> _TO DO_
Go through the listing below from its first line and repeat each line exactly, ending at the line containing "[74,183,136,197] (Contains ->" and including it.

*** Opening TASK DATA ***

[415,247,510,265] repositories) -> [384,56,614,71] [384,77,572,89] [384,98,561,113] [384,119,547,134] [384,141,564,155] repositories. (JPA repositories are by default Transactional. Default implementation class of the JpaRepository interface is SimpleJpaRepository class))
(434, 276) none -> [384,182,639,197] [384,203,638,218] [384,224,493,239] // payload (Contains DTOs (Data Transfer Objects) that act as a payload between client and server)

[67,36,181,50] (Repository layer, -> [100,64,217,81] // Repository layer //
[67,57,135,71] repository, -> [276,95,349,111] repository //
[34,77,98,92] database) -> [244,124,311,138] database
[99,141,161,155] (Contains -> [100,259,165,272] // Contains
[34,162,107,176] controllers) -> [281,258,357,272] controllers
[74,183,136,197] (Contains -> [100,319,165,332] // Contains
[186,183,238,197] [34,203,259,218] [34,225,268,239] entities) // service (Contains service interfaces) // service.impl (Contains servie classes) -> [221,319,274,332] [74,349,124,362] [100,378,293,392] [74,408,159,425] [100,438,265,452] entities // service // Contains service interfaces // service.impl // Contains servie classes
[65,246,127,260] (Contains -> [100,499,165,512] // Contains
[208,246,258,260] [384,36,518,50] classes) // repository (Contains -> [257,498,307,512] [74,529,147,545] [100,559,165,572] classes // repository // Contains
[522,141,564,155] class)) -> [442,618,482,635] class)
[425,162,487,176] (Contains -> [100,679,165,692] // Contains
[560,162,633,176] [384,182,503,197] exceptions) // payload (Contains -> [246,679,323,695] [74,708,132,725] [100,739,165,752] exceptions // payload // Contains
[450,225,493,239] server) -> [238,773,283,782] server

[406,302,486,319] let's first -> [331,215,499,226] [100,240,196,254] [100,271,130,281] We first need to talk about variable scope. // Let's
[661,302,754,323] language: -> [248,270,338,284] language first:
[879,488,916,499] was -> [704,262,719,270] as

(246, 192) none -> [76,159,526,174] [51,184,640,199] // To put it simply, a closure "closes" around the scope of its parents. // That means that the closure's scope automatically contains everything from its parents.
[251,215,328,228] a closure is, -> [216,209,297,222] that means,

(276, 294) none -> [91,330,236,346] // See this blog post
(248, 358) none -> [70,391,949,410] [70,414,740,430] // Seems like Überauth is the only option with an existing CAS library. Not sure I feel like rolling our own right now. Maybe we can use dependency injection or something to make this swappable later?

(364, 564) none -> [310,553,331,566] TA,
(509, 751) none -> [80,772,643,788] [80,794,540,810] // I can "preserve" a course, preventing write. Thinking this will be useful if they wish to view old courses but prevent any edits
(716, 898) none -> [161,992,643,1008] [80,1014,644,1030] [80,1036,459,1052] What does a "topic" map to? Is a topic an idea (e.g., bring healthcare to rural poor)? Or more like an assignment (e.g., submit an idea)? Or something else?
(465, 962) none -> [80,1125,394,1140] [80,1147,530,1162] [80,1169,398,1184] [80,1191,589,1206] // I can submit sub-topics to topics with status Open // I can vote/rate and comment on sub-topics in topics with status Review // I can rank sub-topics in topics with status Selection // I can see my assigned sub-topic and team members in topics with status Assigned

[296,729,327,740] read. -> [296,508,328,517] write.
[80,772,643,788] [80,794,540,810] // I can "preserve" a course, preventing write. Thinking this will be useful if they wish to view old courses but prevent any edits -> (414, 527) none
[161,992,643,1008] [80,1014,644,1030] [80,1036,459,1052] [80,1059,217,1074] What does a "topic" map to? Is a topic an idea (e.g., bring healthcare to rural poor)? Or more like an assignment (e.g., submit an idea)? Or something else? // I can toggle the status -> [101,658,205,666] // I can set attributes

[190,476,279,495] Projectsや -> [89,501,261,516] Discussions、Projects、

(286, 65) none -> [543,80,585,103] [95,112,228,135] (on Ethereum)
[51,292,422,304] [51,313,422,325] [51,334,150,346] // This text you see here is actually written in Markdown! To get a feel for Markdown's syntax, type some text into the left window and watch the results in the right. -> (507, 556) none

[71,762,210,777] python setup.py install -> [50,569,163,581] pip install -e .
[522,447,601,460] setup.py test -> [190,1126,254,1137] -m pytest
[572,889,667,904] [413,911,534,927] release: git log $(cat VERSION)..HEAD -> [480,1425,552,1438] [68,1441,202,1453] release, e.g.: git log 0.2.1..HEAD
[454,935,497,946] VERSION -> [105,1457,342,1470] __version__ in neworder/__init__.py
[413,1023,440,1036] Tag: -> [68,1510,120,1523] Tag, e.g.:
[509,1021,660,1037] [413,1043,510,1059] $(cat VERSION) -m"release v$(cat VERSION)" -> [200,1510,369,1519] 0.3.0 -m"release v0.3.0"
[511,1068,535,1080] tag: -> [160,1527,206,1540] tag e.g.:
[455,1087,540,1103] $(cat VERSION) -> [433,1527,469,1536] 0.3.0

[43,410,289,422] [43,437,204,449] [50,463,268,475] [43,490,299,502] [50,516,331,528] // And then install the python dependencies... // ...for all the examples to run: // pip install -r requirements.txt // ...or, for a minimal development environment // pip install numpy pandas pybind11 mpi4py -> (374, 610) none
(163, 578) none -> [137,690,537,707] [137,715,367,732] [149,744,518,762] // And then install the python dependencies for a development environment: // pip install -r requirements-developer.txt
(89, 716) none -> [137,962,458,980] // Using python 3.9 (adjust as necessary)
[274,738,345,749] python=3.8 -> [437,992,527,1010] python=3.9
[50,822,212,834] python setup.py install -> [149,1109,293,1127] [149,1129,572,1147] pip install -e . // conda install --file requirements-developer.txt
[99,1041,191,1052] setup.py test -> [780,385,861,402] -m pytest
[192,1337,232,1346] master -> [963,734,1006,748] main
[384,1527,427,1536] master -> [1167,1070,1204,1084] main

*** Closing TASK DATA ***

> _RESPONSE FOR THIS EXERCISE_
[415,247,510,265] repositories) -> [384,56,614,71] [384,77,572,89] [384,98,561,113] [384,119,547,134] [384,141,564,155] repositories. (JPA repositories are by default Transactional. Default implementation class of the JpaRepository interface is SimpleJpaRepository class))
(434, 276) none -> [384,182,639,197] [384,203,638,218] [384,224,493,239] // payload (Contains DTOs (Data Transfer Objects) that act as a payload between client and server)

[67,36,181,50] (Repository layer, -> [100,64,217,81] // Repository layer //
[67,57,135,71] repository, -> [276,95,349,111] repository //
[34,77,98,92] database) -> [244,124,311,138] database
[99,141,161,155] (Contains -> [100,259,165,272] // Contains
[34,162,107,176] controllers) -> [281,258,357,272] controllers
[74,183,136,197] (Contains -> [100,319,165,332] // Contains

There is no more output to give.